WORK TO BE COMPLETED: Return all the entries exactly. No pictures.

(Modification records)
---+---

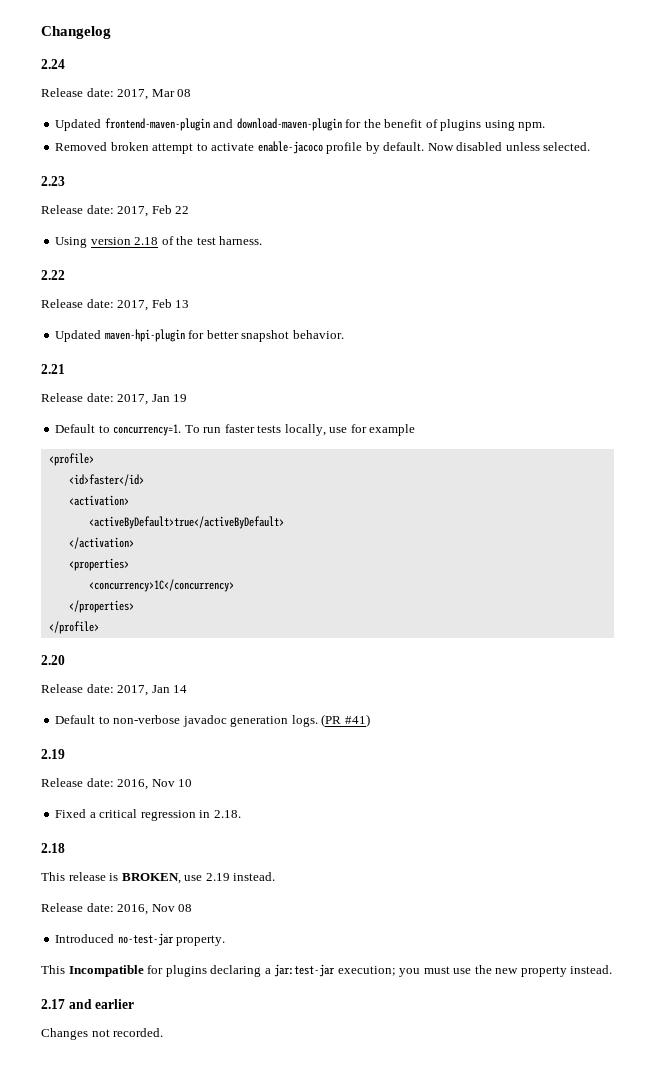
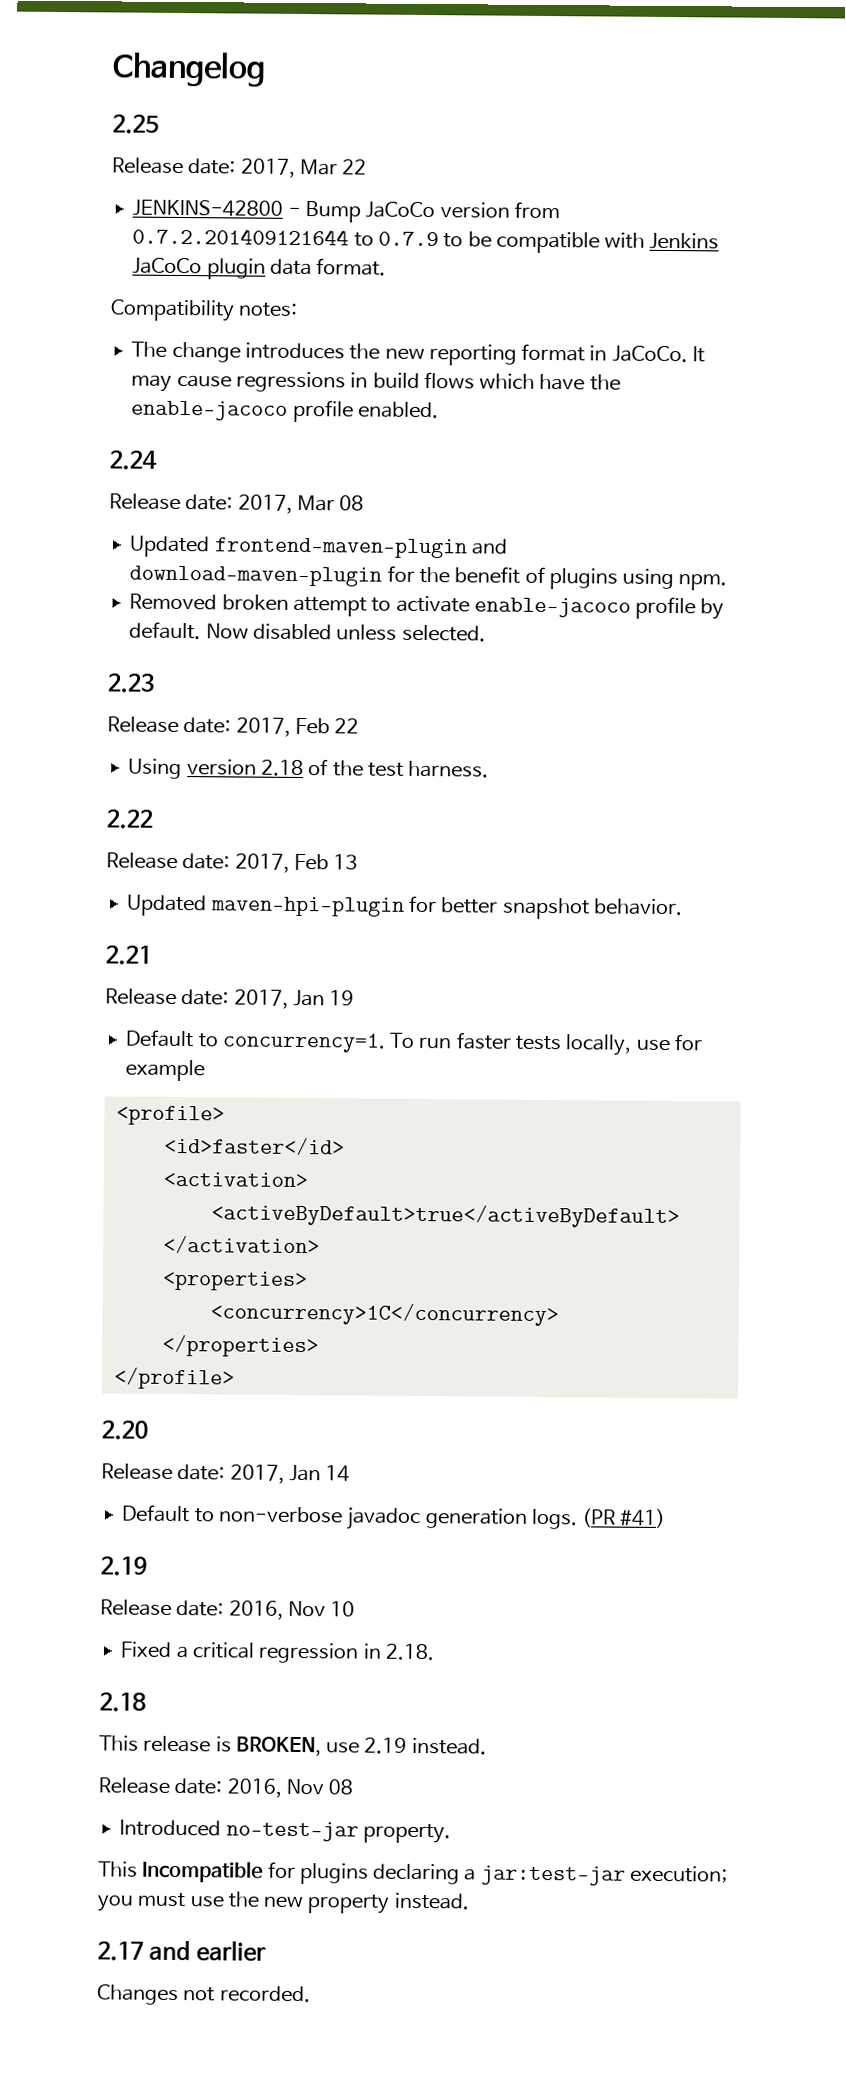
(111, 32) none -> [112,114,159,134] [112,157,368,178] [132,199,560,223] [132,227,720,254] [132,257,387,280] [110,299,299,322] [131,341,705,366] [131,371,621,393] [131,399,439,423] // 2.25 // Release date: 2017, Mar 22 // JENKINS-42800 - Bump JaCoCo version from 0.7.2.201409121644 to 0.7.9 to be compatible with Jenkins JaCoCo plugin data format. // Compatibility notes: // The change introduces the new reporting format in JaCoCo. It may cause regressions in build flows which have the enable-jacoco profile enabled.

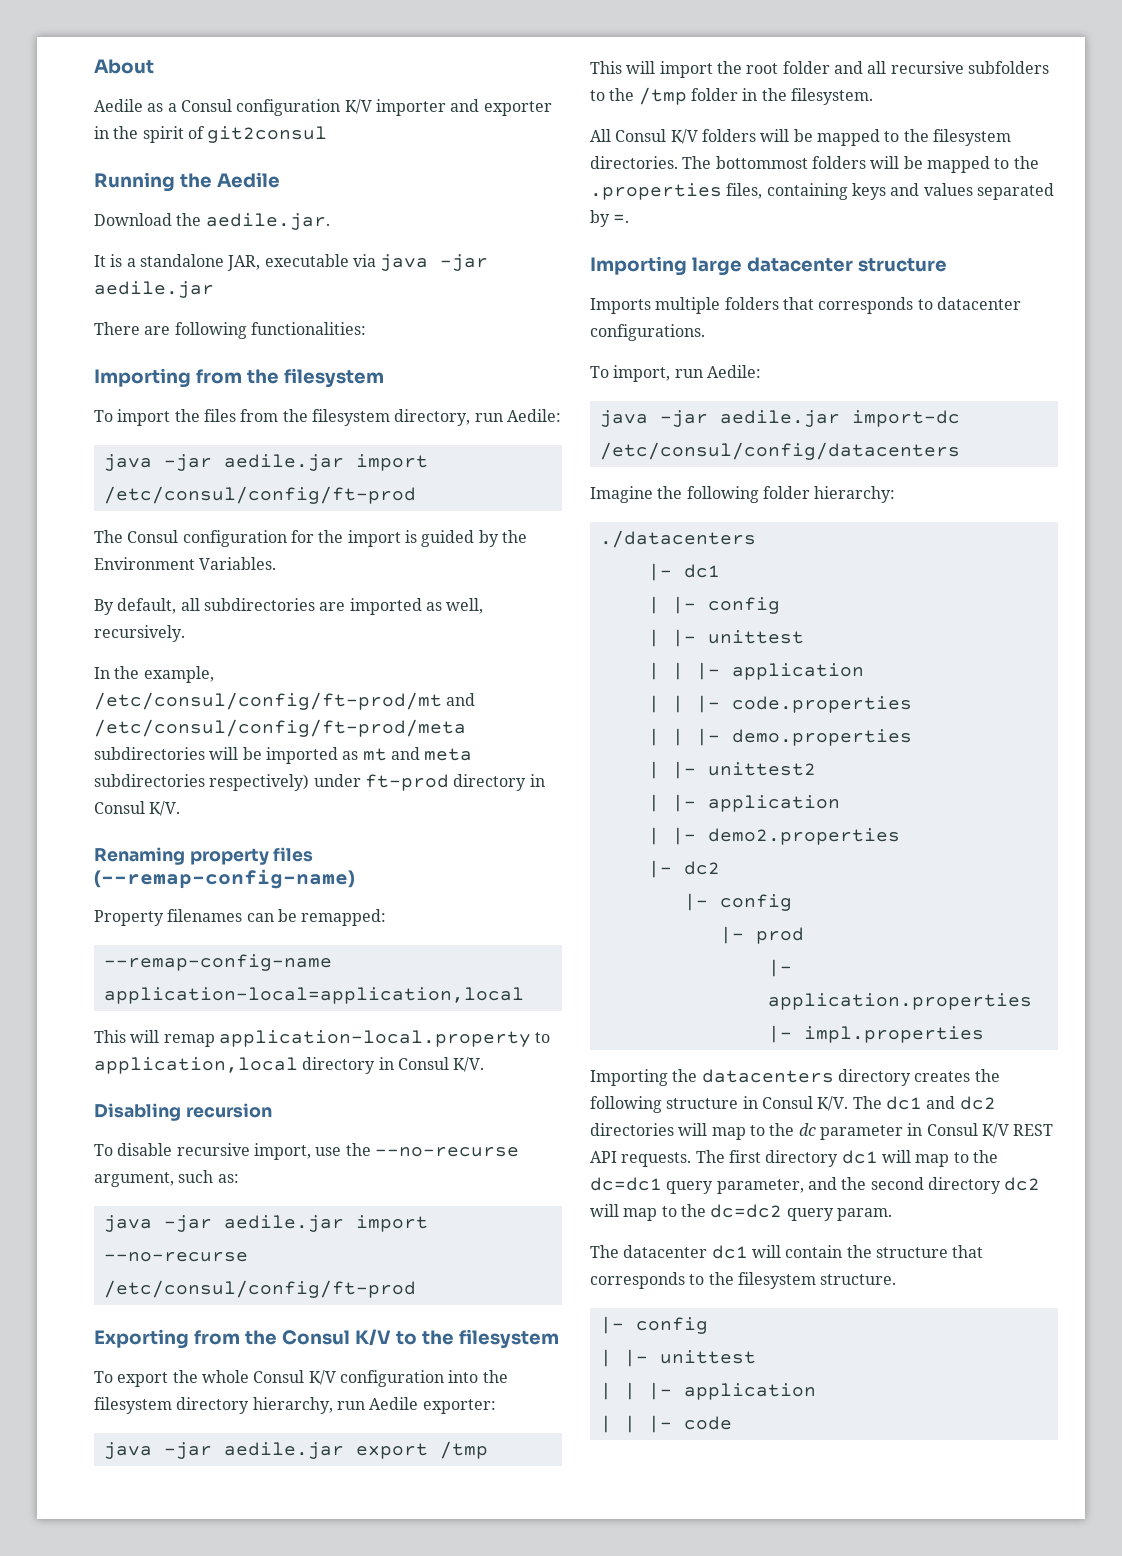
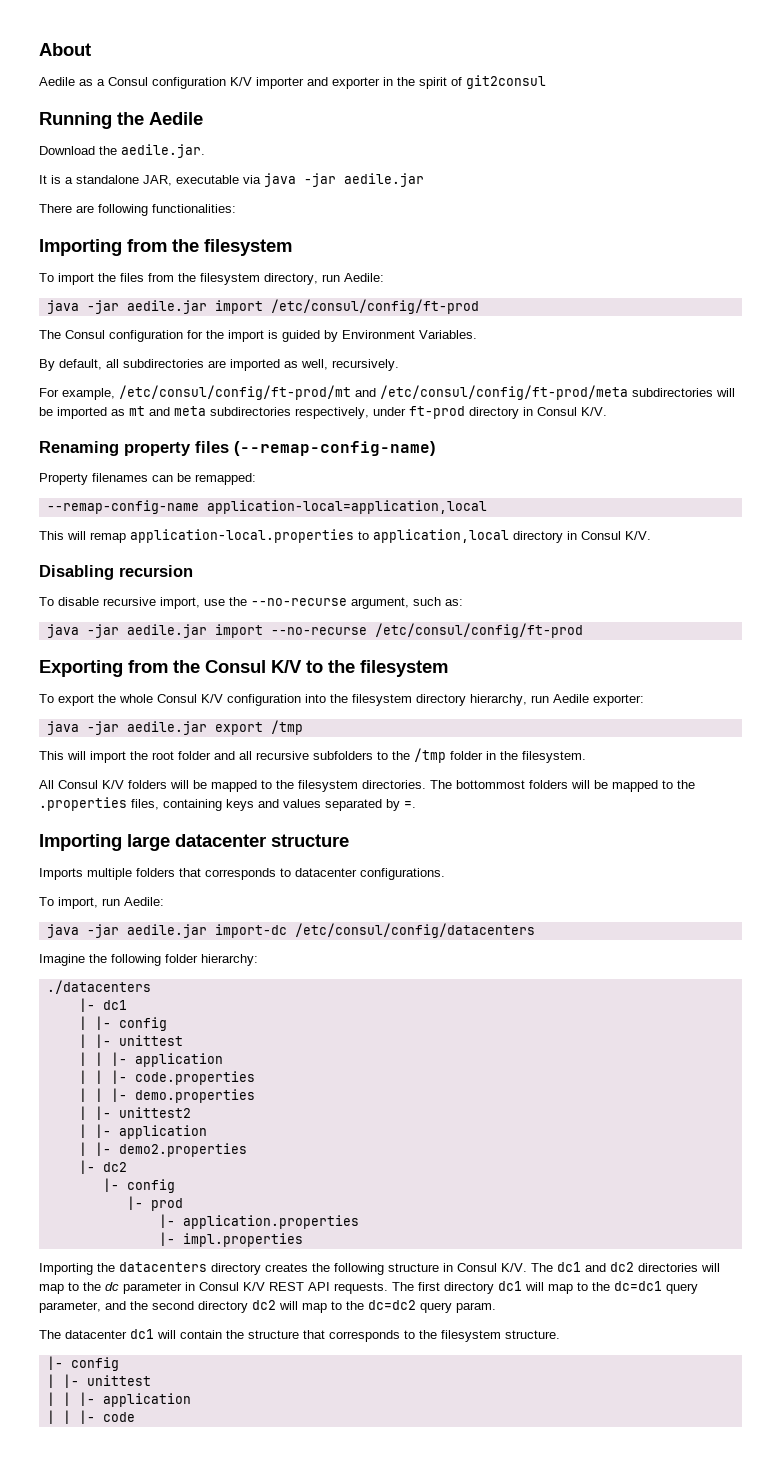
[501,530,527,543] the -> (338, 336) none
[94,666,140,679] In the -> [39,388,59,397] For
[209,774,310,791] respectively) -> [295,407,369,419] respectively,
[218,1030,531,1047] application-local.property -> [130,529,354,543] application-local.properties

---+---

ANSWER TO THIS EXERCISE:
(111, 32) none -> [112,114,159,134] [112,157,368,178] [132,199,560,223] [132,227,720,254] [132,257,387,280] [110,299,299,322] [131,341,705,366] [131,371,621,393] [131,399,439,423] // 2.25 // Release date: 2017, Mar 22 // JENKINS-42800 - Bump JaCoCo version from 0.7.2.201409121644 to 0.7.9 to be compatible with Jenkins JaCoCo plugin data format. // Compatibility notes: // The change introduces the new reporting format in JaCoCo. It may cause regressions in build flows which have the enable-jacoco profile enabled.

[501,530,527,543] the -> (338, 336) none
[94,666,140,679] In the -> [39,388,59,397] For
[209,774,310,791] respectively) -> [295,407,369,419] respectively,
[218,1030,531,1047] application-local.property -> [130,529,354,543] application-local.properties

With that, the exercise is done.